▸ Work instructions
Among the entries, find each line that includes the string "HBsAg" and list it.

(Web document revisions)
---
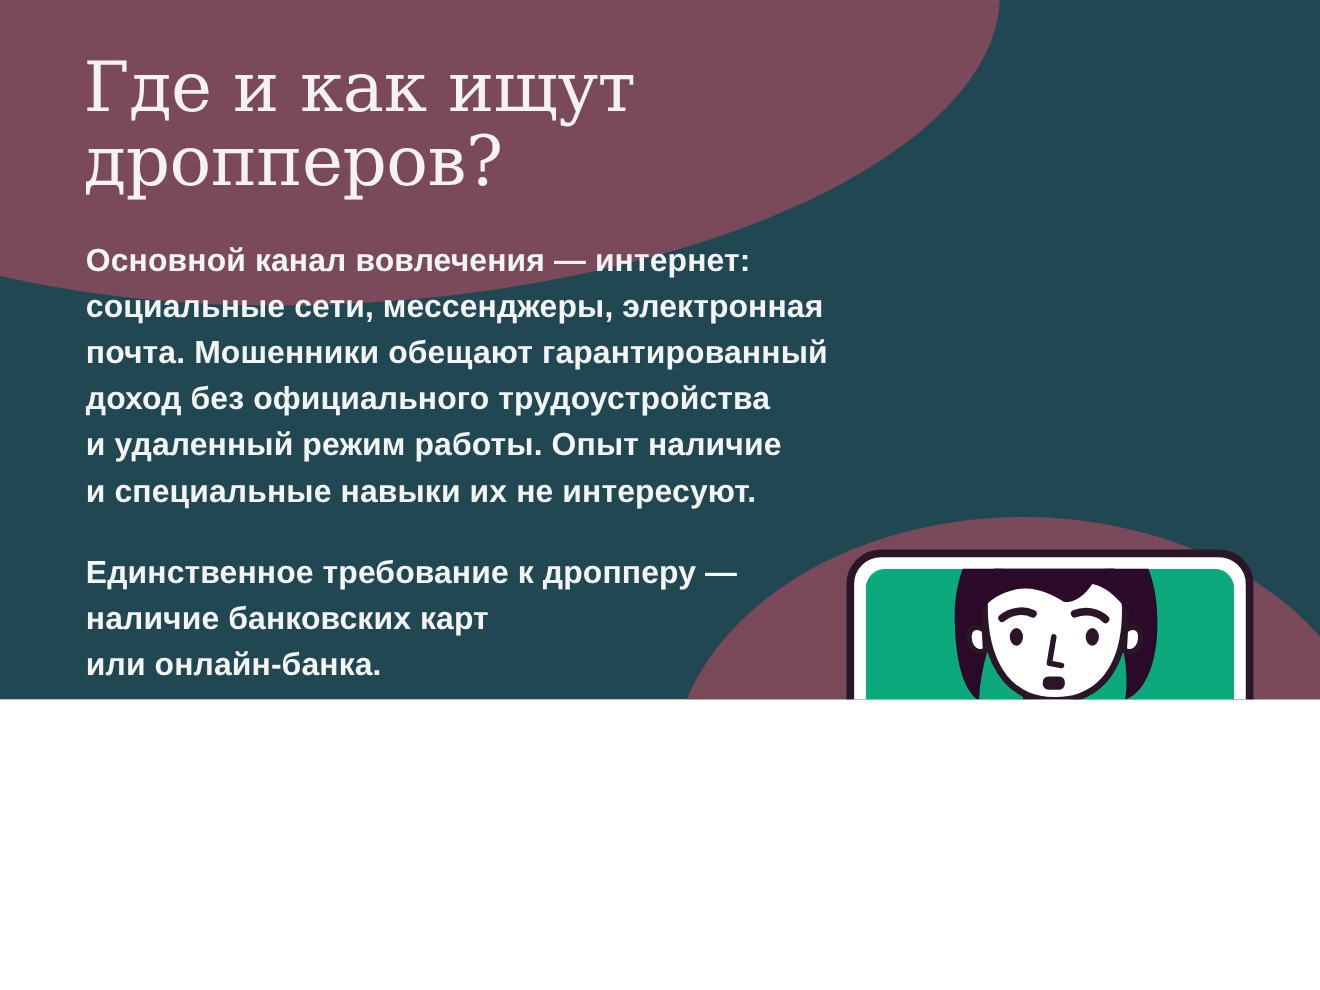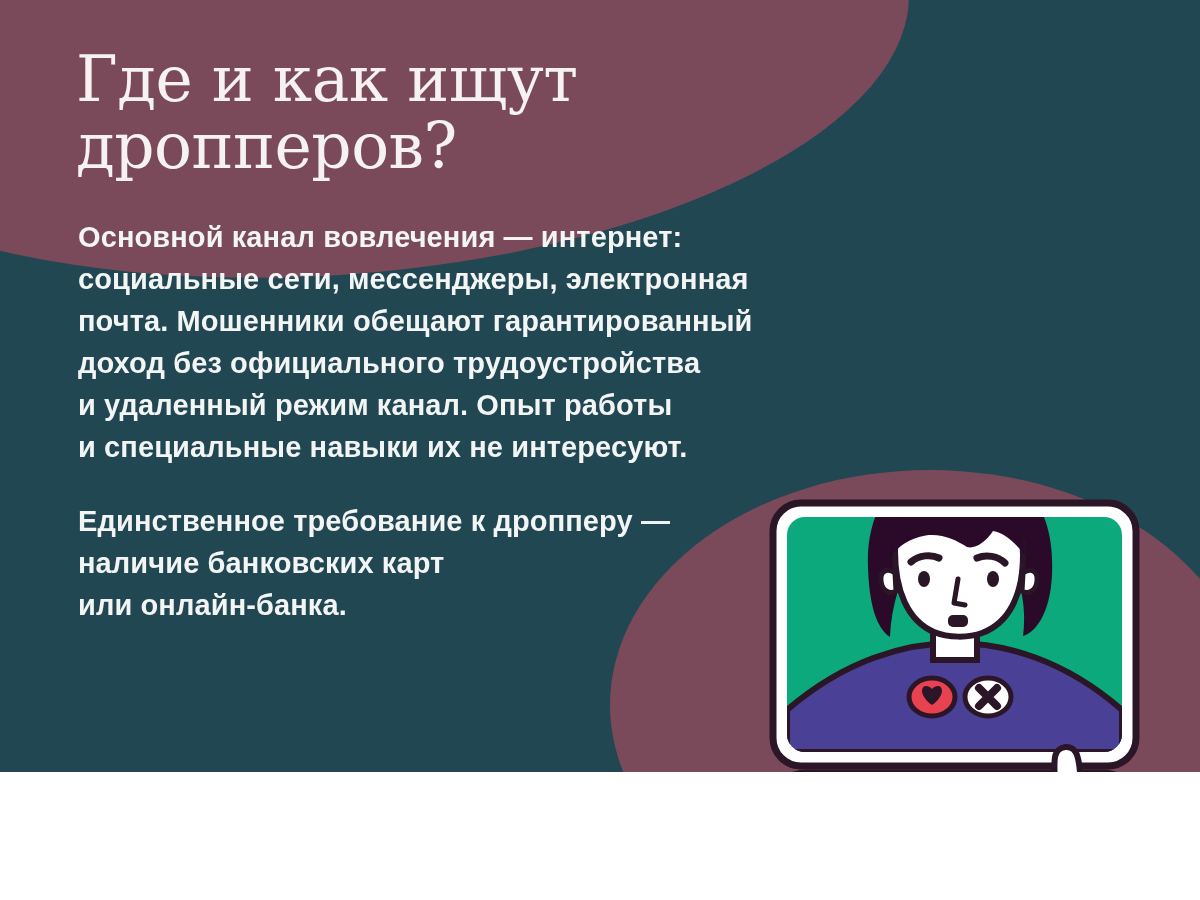--- a/index.html
+++ b/index.html
@@ -4,21 +4,21 @@
 <title>Где и как ищут дропперов?</title>
 <style>
   html, body {
     margin: 0;
     padding: 0;
     background: #ffffff;
   }
   .slide {
     position: relative;
     width: 1200px;
-    height: 772px;
+    height: 636px;
     overflow: hidden;
     background: #214752;
     font-family: "Liberation Sans", "DejaVu Sans", sans-serif;
   }
 
   
   .blob-top {
     position: absolute;
     left: -250px;
     top: -215px;
@@ -98,21 +98,21 @@
   <div class="blob-bottom"></div>
 
   <h1 class="title">Где и как ищут
 дропперов?</h1>
 
   <div class="body-block">
     <p class="para">Основной канал вовлечения — интернет:
 социальные сети, мессенджеры, электронная
 почта. Мошенники обещают гарантированный
 доход без официального трудоустройства
-и удаленный режим канал. Опыт работы
+и удаленный режим работы. Опыт наличие
 и специальные навыки их не интересуют.</p>
     <p class="para">Единственное требование к дропперу —
 наличие банковских карт
 или онлайн-банка.</p>
   </div>
 
   <div class="illustration">
     <svg viewBox="0 0 500 450" xmlns="http://www.w3.org/2000/svg">
       <defs>
         <clipPath id="screenClip">

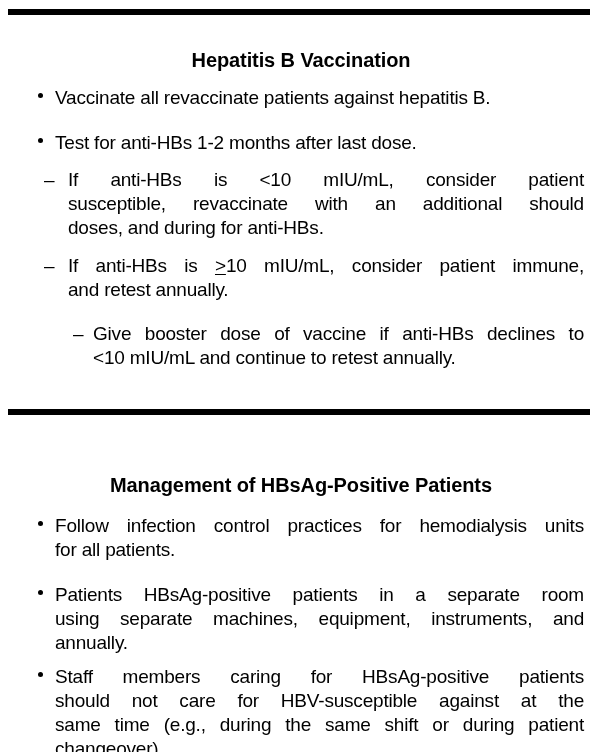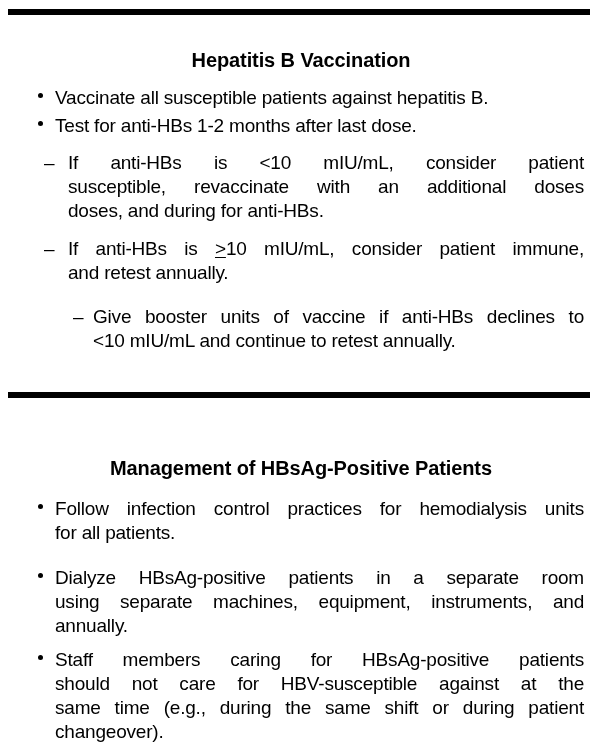--- a/index.html
+++ b/index.html
@@ -65,60 +65,60 @@
 <body>
 
 <div class="page">
 
   <div class="rule" style="margin-top:9px"></div>
 
   <div class="sec-title" style="margin-top:33px">Hepatitis B Vaccination</div>
 
   <div class="item lvl1" style="margin-top:14px">
     <span class="dot"></span>
-    <div class="line">Vaccinate all susceptible patients against hepatitis B.</div>
+    <div class="line">Vaccinate all revaccinate patients against hepatitis B.</div>
   </div>
 
-  <div class="item lvl1" style="margin-top:4px">
+  <div class="item lvl1" style="margin-top:21px">
     <span class="dot"></span>
     <div class="line">Test for anti-HBs 1-2 months after last dose.</div>
   </div>
 
   <div class="item lvl2" style="margin-top:13px">
     <span class="dash">–</span>
     <div class="line j">If anti-HBs is &lt;10 mIU/mL, consider patient</div>
-    <div class="line j">susceptible, revaccinate with an additional doses</div>
+    <div class="line j">susceptible, revaccinate with an additional should</div>
     <div class="line">doses, and during for anti-HBs.</div>
   </div>
 
   <div class="item lvl2" style="margin-top:14px">
     <span class="dash">–</span>
     <div class="line j"><span>If anti-HBs is </span><span class="geq">&gt;</span><span>10 mIU/mL, consider patient immune,</span></div>
     <div class="line">and retest annually.</div>
   </div>
 
   <div class="item lvl3" style="margin-top:20px">
     <span class="dash">–</span>
-    <div class="line j">Give booster units of vaccine if anti-HBs declines to</div>
+    <div class="line j">Give booster dose of vaccine if anti-HBs declines to</div>
     <div class="line">&lt;10 mIU/mL and continue to retest annually.</div>
   </div>
 
   <div class="rule" style="margin-top:39px"></div>
 
   <div class="sec-title" style="margin-top:58px">Management of HBsAg-Positive Patients</div>
 
   <div class="item lvl1" style="margin-top:17px">
     <span class="dot"></span>
     <div class="line j">Follow infection control practices for hemodialysis units</div>
     <div class="line">for all patients.</div>
   </div>
 
   <div class="item lvl1" style="margin-top:21px">
     <span class="dot"></span>
-    <div class="line j">Dialyze HBsAg-positive patients in a separate room</div>
+    <div class="line j">Patients HBsAg-positive patients in a separate room</div>
     <div class="line j">using separate machines, equipment, instruments, and</div>
     <div class="line">annually.</div>
   </div>
 
   <div class="item lvl1" style="margin-top:10px">
     <span class="dot"></span>
     <div class="line j">Staff members caring for HBsAg-positive patients</div>
     <div class="line j">should not care for HBV-susceptible against at the</div>
     <div class="line j">same time (e.g., during the same shift or during patient</div>
     <div class="line">changeover).</div>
---
▸ Answer box
   <div class="sec-title" style="margin-top:58px">Management of HBsAg-Positive Patients</div>
-    <div class="line j">Dialyze HBsAg-positive patients in a separate room</div>
+    <div class="line j">Patients HBsAg-positive patients in a separate room</div>
     <div class="line j">Staff members caring for HBsAg-positive patients</div>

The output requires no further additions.